» DATA EXCERPTS:
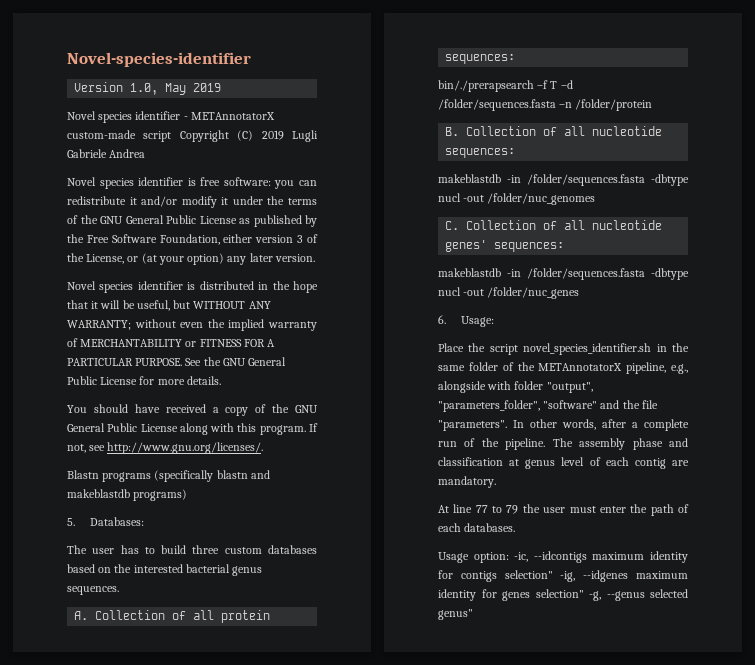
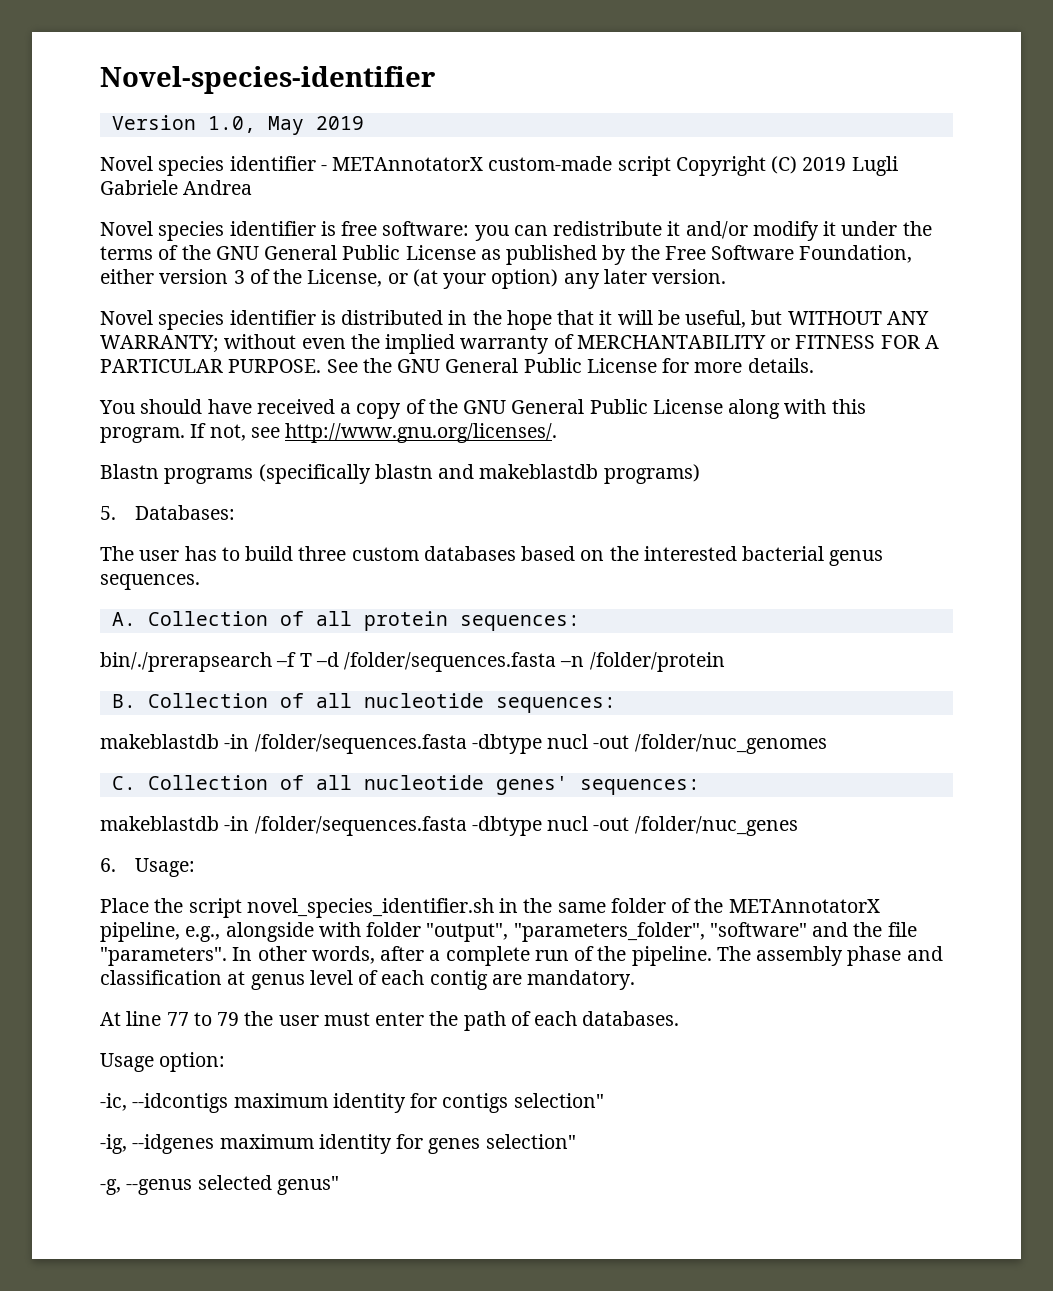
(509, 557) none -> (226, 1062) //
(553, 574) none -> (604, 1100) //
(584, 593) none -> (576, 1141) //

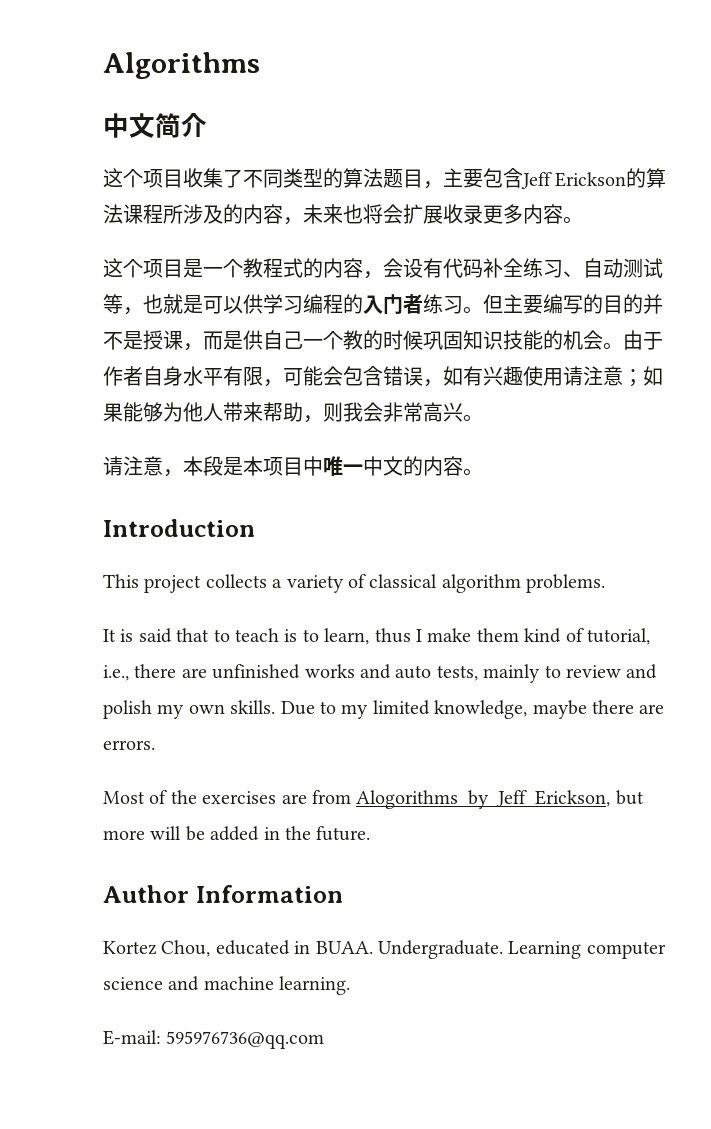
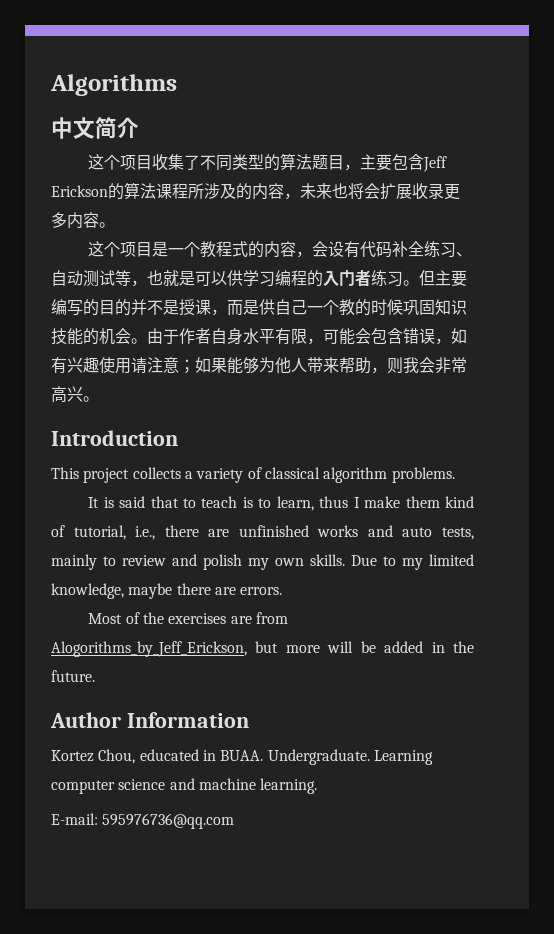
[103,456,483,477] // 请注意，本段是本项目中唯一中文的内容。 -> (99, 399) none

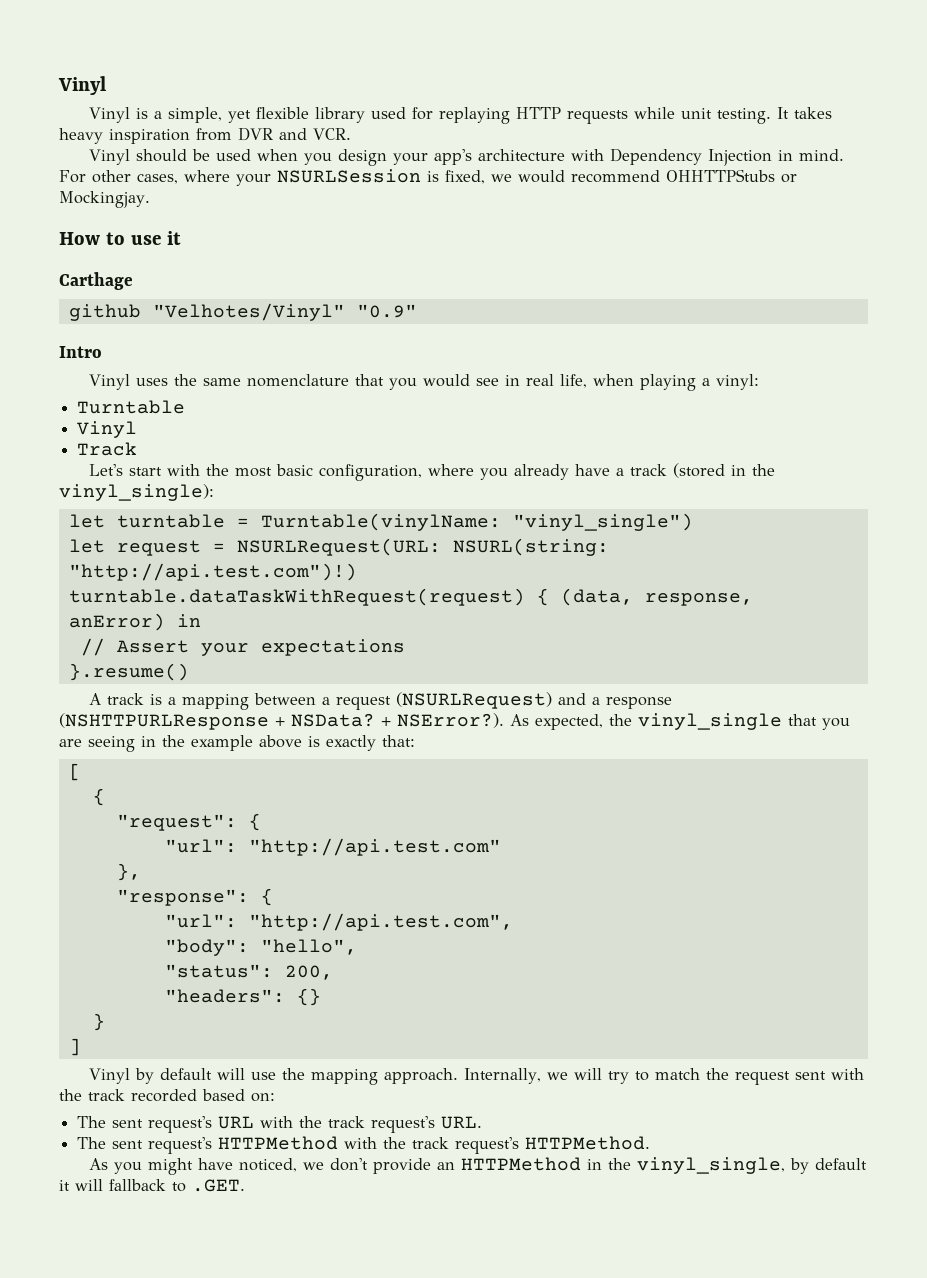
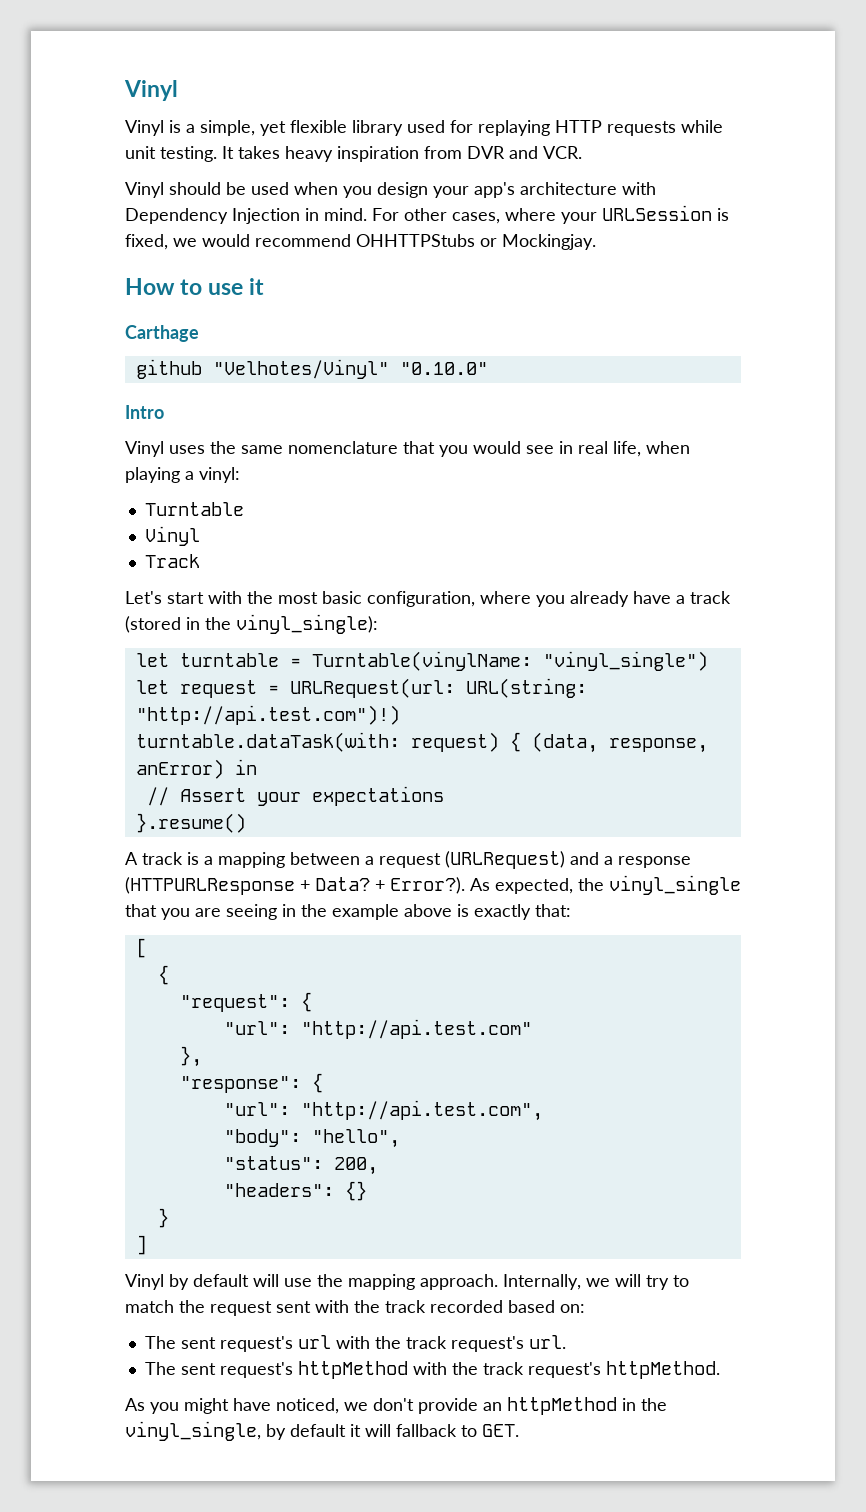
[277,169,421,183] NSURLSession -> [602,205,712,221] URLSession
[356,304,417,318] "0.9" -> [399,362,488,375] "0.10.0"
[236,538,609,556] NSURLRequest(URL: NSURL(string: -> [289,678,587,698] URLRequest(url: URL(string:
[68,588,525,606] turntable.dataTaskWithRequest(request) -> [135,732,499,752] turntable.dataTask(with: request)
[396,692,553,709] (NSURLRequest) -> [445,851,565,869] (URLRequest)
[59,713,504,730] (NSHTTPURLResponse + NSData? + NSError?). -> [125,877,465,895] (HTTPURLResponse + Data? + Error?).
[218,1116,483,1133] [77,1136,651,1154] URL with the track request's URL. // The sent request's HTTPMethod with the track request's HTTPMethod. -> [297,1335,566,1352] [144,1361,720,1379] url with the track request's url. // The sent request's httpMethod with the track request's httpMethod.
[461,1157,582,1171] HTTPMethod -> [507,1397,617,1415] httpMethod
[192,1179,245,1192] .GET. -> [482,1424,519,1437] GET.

» WHAT TO DO: Give back every entry verbatim. No pictures belong in the copy.

» EXERCISE ANSWER:
(509, 557) none -> (226, 1062) //
(553, 574) none -> (604, 1100) //
(584, 593) none -> (576, 1141) //

[103,456,483,477] // 请注意，本段是本项目中唯一中文的内容。 -> (99, 399) none

[277,169,421,183] NSURLSession -> [602,205,712,221] URLSession
[356,304,417,318] "0.9" -> [399,362,488,375] "0.10.0"
[236,538,609,556] NSURLRequest(URL: NSURL(string: -> [289,678,587,698] URLRequest(url: URL(string:
[68,588,525,606] turntable.dataTaskWithRequest(request) -> [135,732,499,752] turntable.dataTask(with: request)
[396,692,553,709] (NSURLRequest) -> [445,851,565,869] (URLRequest)
[59,713,504,730] (NSHTTPURLResponse + NSData? + NSError?). -> [125,877,465,895] (HTTPURLResponse + Data? + Error?).
[218,1116,483,1133] [77,1136,651,1154] URL with the track request's URL. // The sent request's HTTPMethod with the track request's HTTPMethod. -> [297,1335,566,1352] [144,1361,720,1379] url with the track request's url. // The sent request's httpMethod with the track request's httpMethod.
[461,1157,582,1171] HTTPMethod -> [507,1397,617,1415] httpMethod
[192,1179,245,1192] .GET. -> [482,1424,519,1437] GET.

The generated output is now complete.